Kubernetes monitoring is the process of gathering metrics from the Kubernetes clusters you operate to identify critical events and ensure that all hardware, software, and applications are operating as expected. Monitoring is essential to provide insight into cluster health, resource consumption, and workload performance. With the right monitoring, errors that occur in any layer of the stack can be quickly identified and corrected.
Of the open-source Kubernetes monitoring tools, Prometheus is among the most popular and widely used. This article discusses the use of Prometheus to monitor Kubernetes and Kubernetes applications.
What Is Prometheus?
Prometheus is an open-source event monitoring and alerting tool that was originally developed at SoundCloud starting in 2012, inspired by the Borgmon tool used at Google. Prometheus has been a Cloud Native Computing Foundation (CNCF) project since 2016; it was the second hosted project after Kubernetes. While this article discusses Prometheus in the context of Kubernetes monitoring, it can satisfy a wide variety of monitoring needs.
Prometheus collects and stores the metrics you specify as time series data. Metrics can be analyzed to understand the operational state of your cluster and its components.
An important focus of Prometheus is reliability. This helps ensure that Prometheus remains accessible if other things are misbehaving in your environment. Each Prometheus server is stand-alone. A local time series database makes it independent from remote storage or other remote services. This makes it useful for rapidly identifying issues and receiving real-time feedback on system performance for the clusters and apps being monitored.

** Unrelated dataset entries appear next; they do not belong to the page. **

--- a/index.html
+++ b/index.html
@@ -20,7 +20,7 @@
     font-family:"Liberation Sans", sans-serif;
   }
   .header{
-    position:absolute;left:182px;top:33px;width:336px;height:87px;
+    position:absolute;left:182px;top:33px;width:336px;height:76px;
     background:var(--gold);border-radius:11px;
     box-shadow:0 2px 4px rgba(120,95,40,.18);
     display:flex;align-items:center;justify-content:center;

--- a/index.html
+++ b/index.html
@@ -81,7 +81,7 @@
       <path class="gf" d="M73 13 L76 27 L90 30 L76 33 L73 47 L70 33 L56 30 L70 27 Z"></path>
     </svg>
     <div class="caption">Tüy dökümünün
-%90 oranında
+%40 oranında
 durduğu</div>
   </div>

The main components of Prometheus, including the Prometheus server and the Alertmanager, are shown in the figure below. Prometheus also provides a Pushgateway, which allows short-lived and batch jobs to be monitored. The Prometheus client library supports instrumenting application code. A powerful query language (PromQL) makes it possible to easily query Prometheus and drill down to understand what’s happening. While Prometheus offers a web UI, it is often used in combination with Grafana for more flexible visualization.
One of the things that contributes to the popularity of Prometheus is that many integrations exist, including integrations with various languages, databases, and other monitoring and logging tools. This gives you the flexibility to continue to use the tools and skills you already have.

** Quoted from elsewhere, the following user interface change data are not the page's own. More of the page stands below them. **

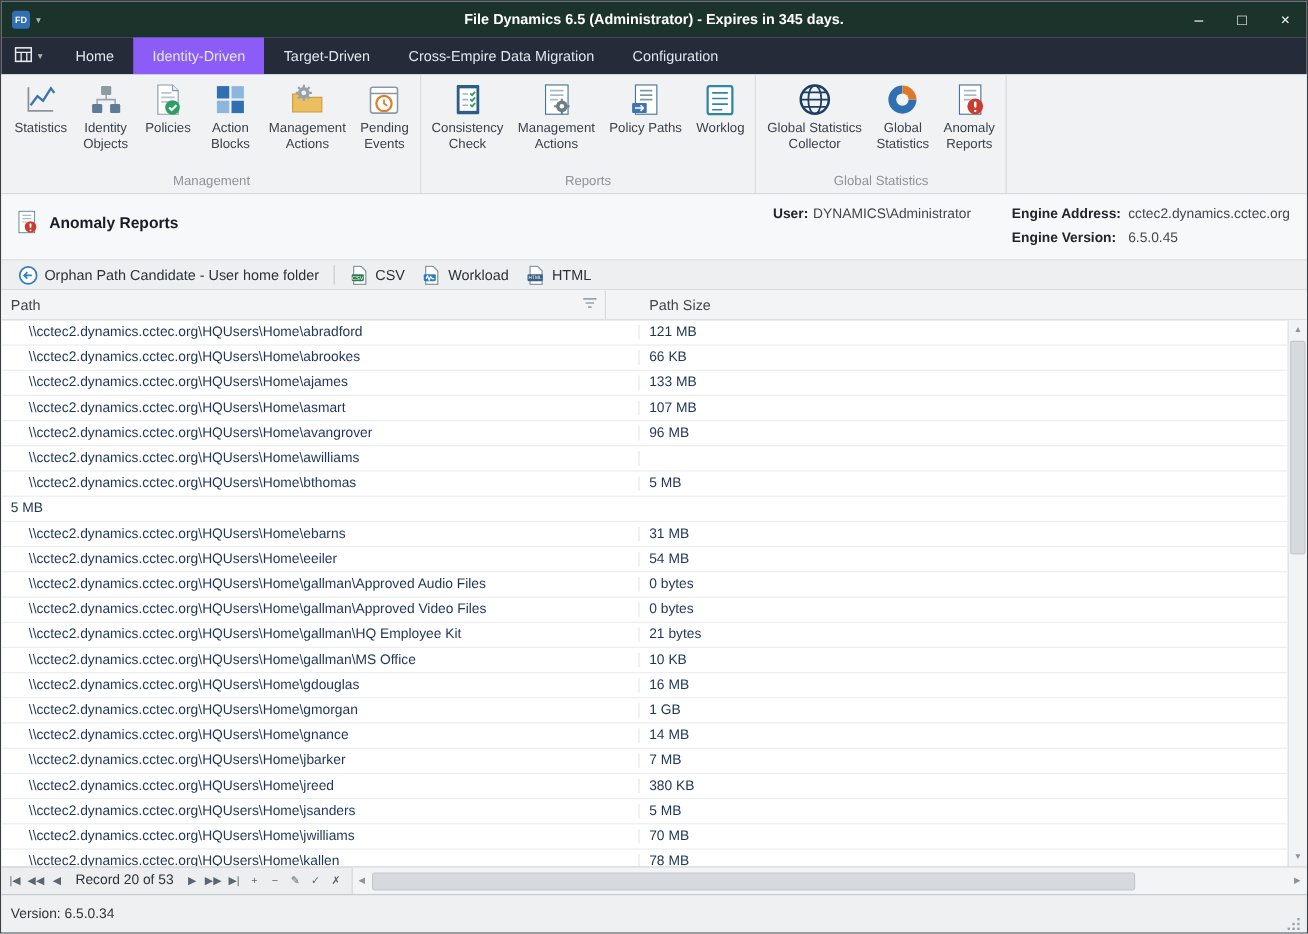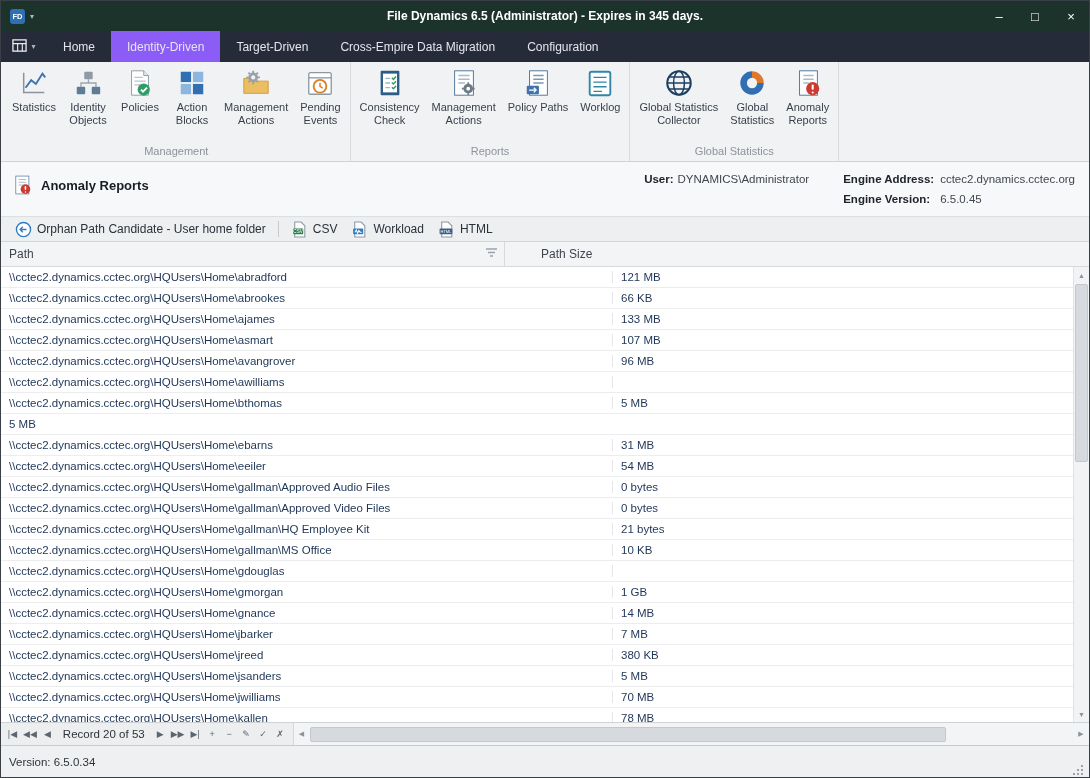--- a/index.html
+++ b/index.html
@@ -64,7 +64,7 @@
   .rows{flex:1;overflow:hidden;}
   .trow{height:21px;display:flex;align-items:center;border-bottom:1px solid #ebedef;font-size:11.5px;color:#1e3557;}
   .cell{white-space:nowrap;overflow:hidden;}
-  .cell.cpath{width:612px;padding-left:8px;border-right:1px solid #e4e6e9;}
+  .cell.cpath{width:532px;padding-left:23px;border-right:1px solid #e4e6e9;}
   .cell.csize{flex:1;padding-left:8px;}
   .vscroll{width:16px;flex:0 0 auto;background:#f2f3f5;border-left:1px solid #e0e2e5;display:flex;flex-direction:column;}
   .vs-arrow{height:16px;display:flex;align-items:center;justify-content:center;color:#8b939c;font-size:7px;}

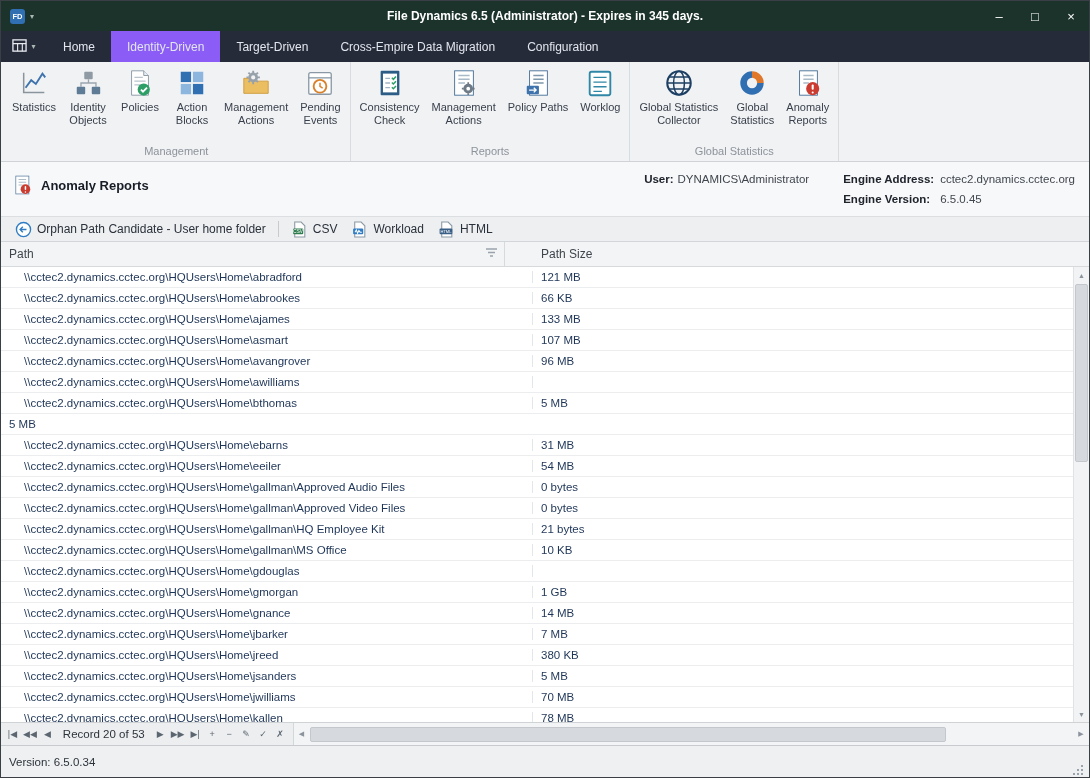--- a/index.html
+++ b/index.html
@@ -401,6 +401,7 @@
           </div>
           <div class="trow">
             <div class="cell cpath">\\cctec2.dynamics.cctec.org\HQUsers\Home\gdouglas</div>
+            <div class="cell csize">16 MB</div>
           </div>
           <div class="trow">
             <div class="cell cpath">\\cctec2.dynamics.cctec.org\HQUsers\Home\gmorgan</div>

Planning a Prometheus Deployment
A successful Prometheus deployment requires some up-front planning. First, it’s critical to keep track of who is accessing your clusters and what they are doing so changes can be monitored and rolled back if necessary. You also need to carefully consider what cluster and application metrics you need to collect to help you identify and remediate issues, and what additional visualization tools (if any) you will use to make sense of the data you collect.
Prometheus uses storage efficiently but gathering metrics that don’t add value will consume storage and cost you money. As your deployments become multi-cluster and multi-cloud, it becomes important to balance the value of metrics retained against storage costs. As noted above, Prometheus likes to store metrics locally. Consider and budget for remote storage for longer-term retention if needed.
If you’re going to use Prometheus to monitor in-house Kubernetes applications, you will likely need to develop one or more agents to provide the proper instrumentation. Make sure the output from the agent makes sense to the people who will receive the alerts.
Prometheus Challenges With Large Kubernetes Fleets
The standalone design of Prometheus introduces a certain amount of complexity, especially as your Kubernetes fleet grows to include many clusters — potentially running different Kubernetes distributions in different cloud environments. A large operation with many clusters can easily exceed the capabilities of a single Prometheus server and its associated storage. That means you must either reduce the number of metrics you’re collecting or scale the number of Prometheus servers.
There are several ways to scale your Prometheus backend. Prometheus servers have the ability to scrape data from other Prometheus servers, so you can federate servers. Prometheus supports either a hierarchical or federated model. These approaches require careful planning and add complexity, especially as your operations continue to scale.
Prometheus also provides a way to integrate with remote storage locations through an API that allows writing and reading metrics using a remote URL. This enables you to get all your data in one place, but you’ll need additional tooling to take advantage of that aggregated data. Many organizations add Thanos or Cortex to their toolsets to aggregate data and provide long-term storage and a global view.
While these hurdles aren’t insurmountable, it’s important to think about the additional planning and ongoing management that will be required. Because of the complexity of monitoring large Kubernetes environments, many organizations prefer monitoring as a service.